What is me? What is the world?

   

 

 

 

 

 

Introduction

This is a reflection on our place in the world—what part of it we are, what ‘being’ constitutes in respect of it. It is a rational insight in defence of the rational which is suddenly intruded upon by the deeply personal, the tragically emotional. The idea that our consciousness forms an integral part of the process and persistence of the universe, is tinged with a plea to the world to somehow mitigate our sometimes desperate sense of loneliness and isolation.


Reflection

This is how I see things: there is the world; there is consciousness of the world; there is consciousness of the world; there is the world. The world is, because of consciousness, increasingly coherent. Its movement is from incoherent and corrupted to coherent. As individuals, our movement is from coherent to less coherent. The movement is from one to another.

All of this has rational appeal—what I know I come to know ‘internally’ but I come to know it because of the world. The world will ultimately know me, at which time, I will be a fully integrated part of the world. As conscious beings, we are isolated from other conscious beings, but not from the world which is because we are. Ultimately, our isolation will be breached, but then, in exchange for the breakdown of isolation, we lose our individual identity. Being part of the world in this way is difficult to understand because its connections run beyond our mortal existence. As Whitman says, ‘and to die is different from what anyone supposed, and luckier’.

This is a rational process. For me, it runs from conscious and rational to incoherent. For the world, it runs from unconscious to conscious and coherent.

I am not concerned with the unconscious—it is irrelevant. Just as it is irrelevant to me what is going on in electricity, it does not matter to me what is sub-conscious. Reason is before and after—the unbreakable condition of the B-series—and everything must fit with this absolute condition. How can my insight be anything less than rational? It would be impossible because the B-series imposes the rational. I yearn for the permanence of the world, but I cannot claim it—it is impossible. If in Van Gochean style, I cut off my ear, and put it in an hermetically sealed vacuum, in a box and wait, the ear will change. Over millions of years it may not even be possible to see any evidence of it, but it must still be in the box. Where can it go? If we are physical, and our mind is a complex brain process, and we throw out all dualistic tendencies to spirituality, then not only must we still be in the box, but so must our consciousness of at least those conscious things that we were conscious of still be in the box. Where can we go? This does not mean that our thoughts persist—we no longer exist as what we presently are—but the contribution that we made by enabling some part of the world to be, persists. The B-series of before and after is a one-way, serial, cumulative system—there is no escaping from it. It is sad to lose our own ability to sense the world for us alone, but that is part of the condition. There is great rational coherence in the ‘persistence’ of consciousness like this.

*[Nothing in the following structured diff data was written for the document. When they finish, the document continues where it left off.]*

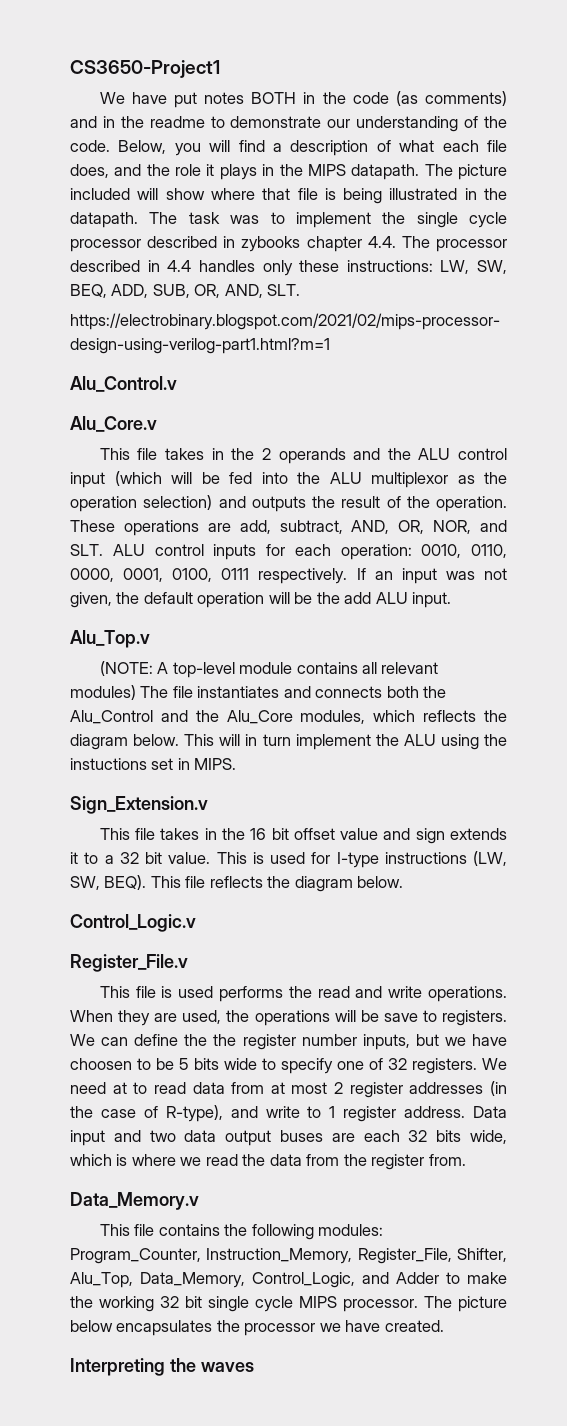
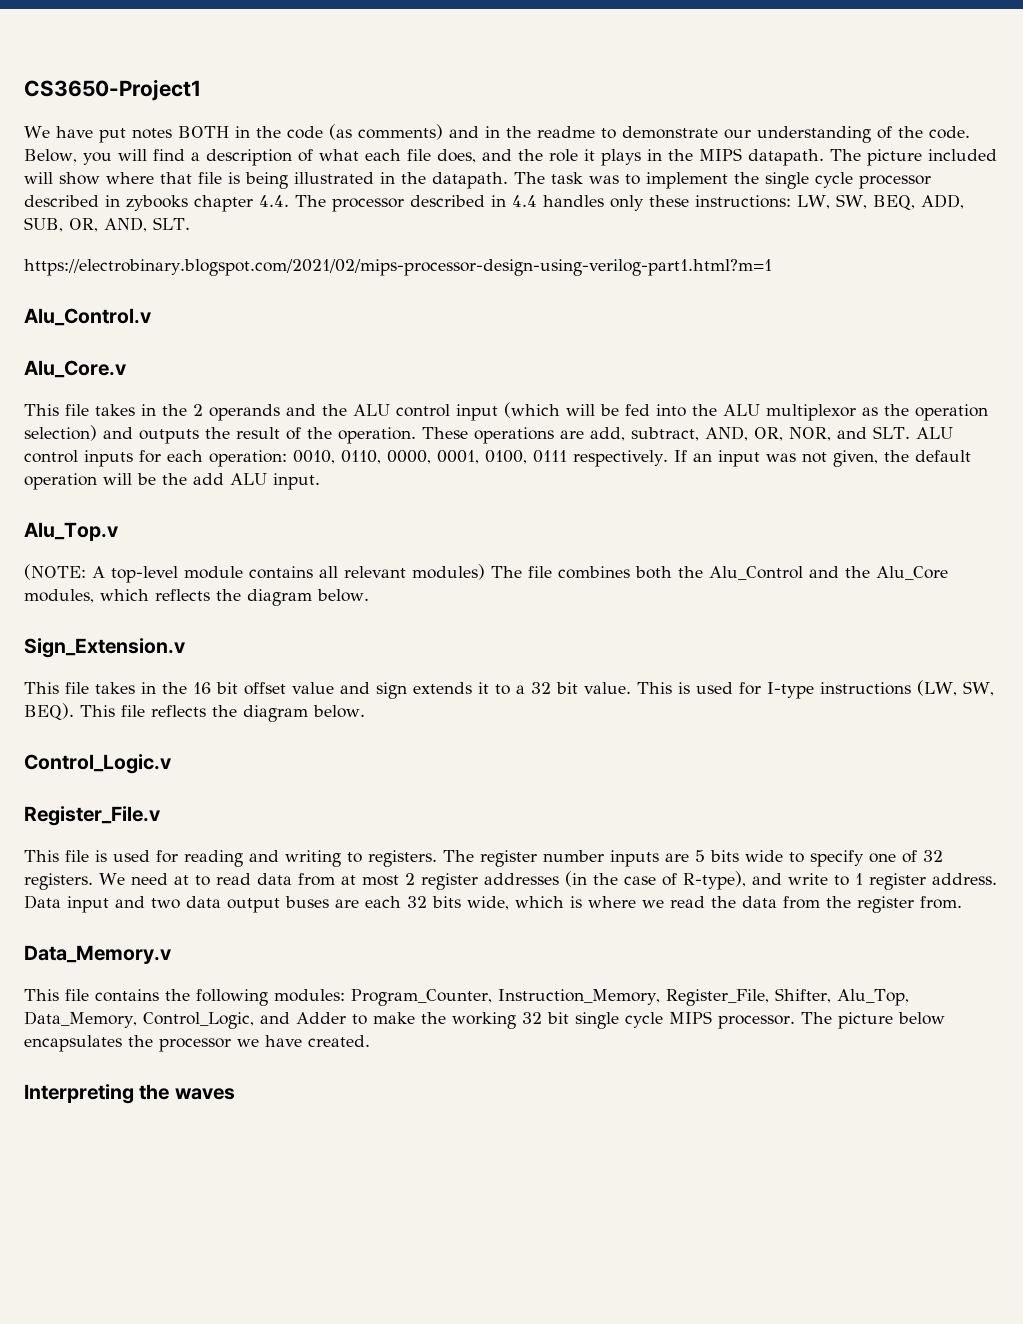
- (NOTE: A top-level module contains all relevant modules) The file instantiates and connects both the Alu_Control and the Alu_Core modules, which reflects the diagram below. This will in turn implement the ALU using the instuctions set in MIPS.
+ (NOTE: A top-level module contains all relevant modules) The file combines both the Alu_Control and the Alu_Core modules, which reflects the diagram below.
- This file is used performs the read and write operations. When they are used, the operations will be save to registers. We can define the the register number inputs, but we have choosen to be 5 bits wide to specify one of 32 registers.
+ This file is used for reading and writing to registers. The register number inputs are 5 bits wide to specify one of 32 registers.

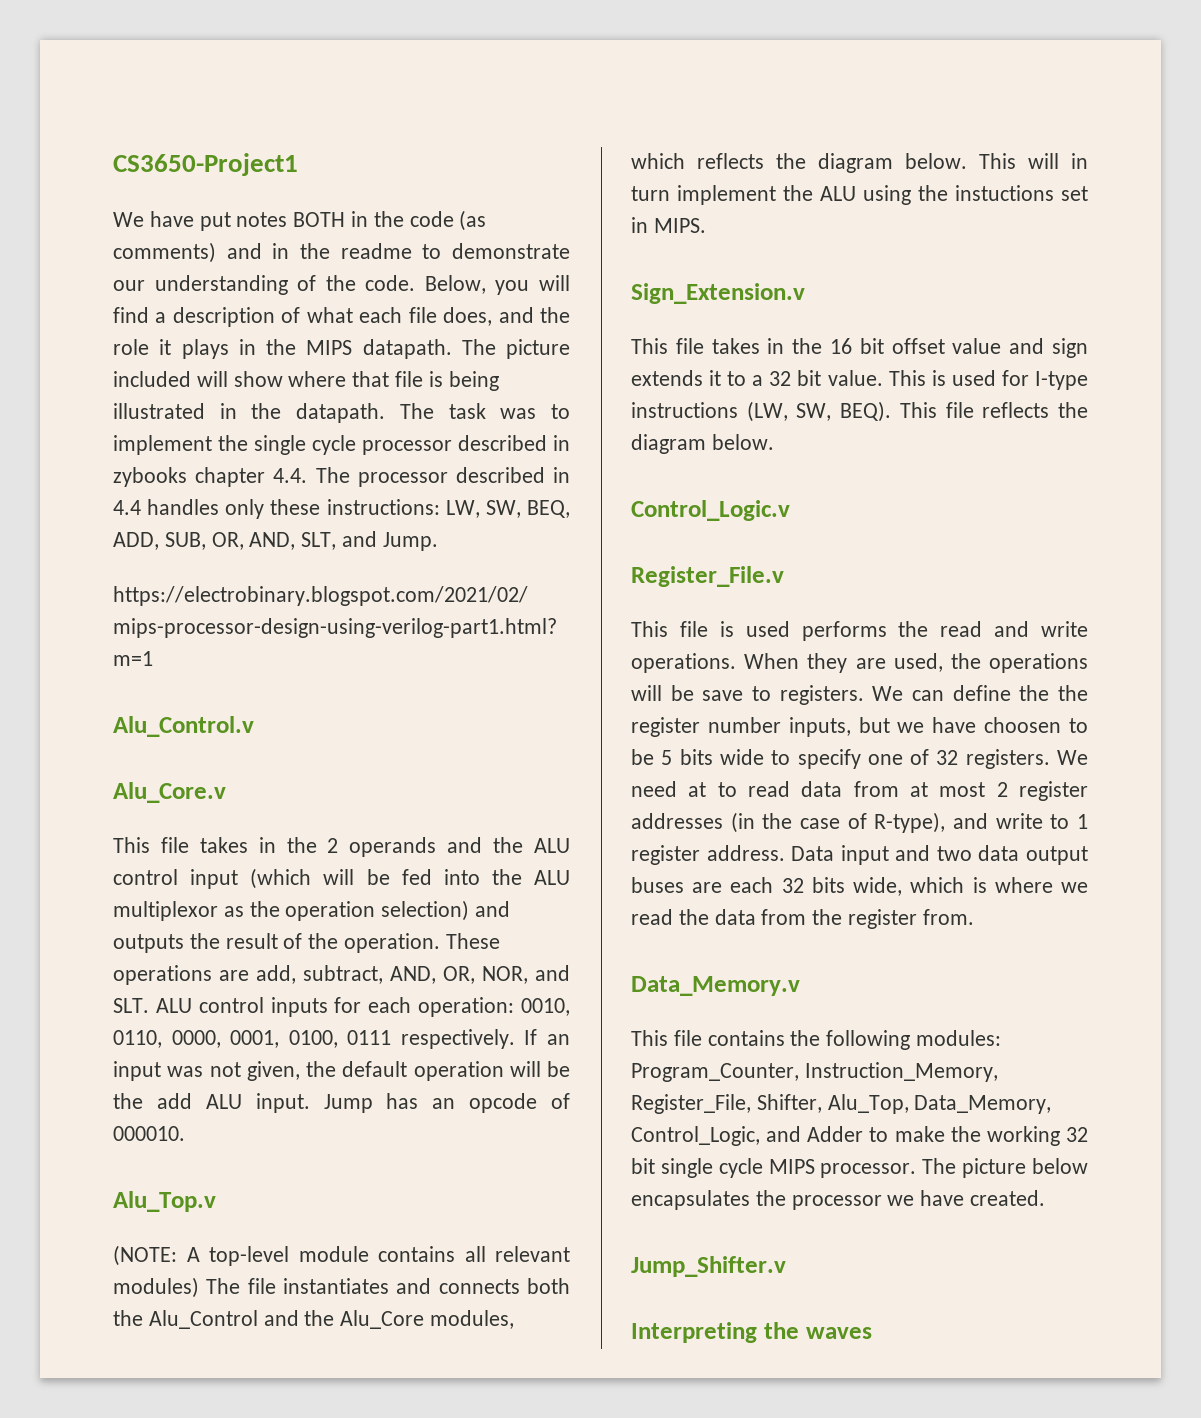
- The task was to implement the single cycle processor described in zybooks chapter 4.4. The processor described in 4.4 handles only these instructions: LW, SW, BEQ, ADD, SUB, OR, AND, SLT.
+ The task was to implement the single cycle processor described in zybooks chapter 4.4. The processor described in 4.4 handles only these instructions: LW, SW, BEQ, ADD, SUB, OR, AND, SLT, and Jump.
+ Jump has an opcode of 000010.
- (NOTE: A top-level module contains all relevant modules) The file combines both the Alu_Control and the Alu_Core modules, which reflects the diagram below.
+ (NOTE: A top-level module contains all relevant modules) The file instantiates and connects both the Alu_Control and the Alu_Core modules, which reflects the diagram below. This will in turn implement the ALU using the instuctions set in MIPS.
- This file is used for reading and writing to registers. The register number inputs are 5 bits wide to specify one of 32 registers.
+ This file is used performs the read and write operations. When they are used, the operations will be save to registers. We can define the the register number inputs, but we have choosen to be 5 bits wide to specify one of 32 registers.
+ Jump_Shifter.v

If we are not physical, which I think is more likely, it does not matter, for in either case we are getting things wrong, sometimes badly wrong. We may never see reality beyond the cave, but that does not mean there is not reality beyond the cave. It is a step to feel sure that all is not as it appears. It is a greater step to realise that we are part of what appears and part of that which is not as it appears. It is an even greater step to realise that what is, both as it appears and as not as it appears, is because of our realisation of it and that, in that realisation of it, it includes us permanently in whatever it is.

As I write this, my only brother died suddenly yesterday—out of the blue, un-heralded. Now, there is isolation, there is a brutal depiction of loneliness, pitiable loneliness. We satisfy our sensual existence, and we get much joy from it, but it is short-lived, fragile and destined to destruction. What is real is the world and we are not only part of the world, but the world is because of us.

Revelation comes from confrontation with the world—action, doing—it springs through to us when we least expect it. We do not, or do not need, to construct conditions for its arrival in any particularly sophisticated way. Look at the world and the world will show itself because it can only show itself because we look at it. We need to be free and open to the possibilities the world makes available. Making room for thoughts is important, but the dynamic contrasts inherent in the interface between us and the world are more important. If we are receptive to that, then we see that.


Comments

Our presence as conscious, rational beings is deeply puzzling. When we make rational efforts to solve the riddle it presents, we can often come up with coherent solutions. The problem is that our experience of what it is like to ‘be’ often does not fit so neatly into the rational framework we design. It is one thing to construct a convincing framework, but another to be convinced by it. My attempt here to assert a place in the world for consciousness, is doubly threatened. First, the inner sense of knowing that we can properly never see anything of reality—that we are, against Plato’s best wishes, trapped in the world of corrupting shadows—is a stronger conviction than the rationale that by being conscious we somehow ‘count’ as a component of a world made real by consciousness. Second, the violating intrusion of strong emotion—loss of a brother—destroys the clarity of the rational as it shocks the consciousness of self with something more urgent, undeniable, powerfully real.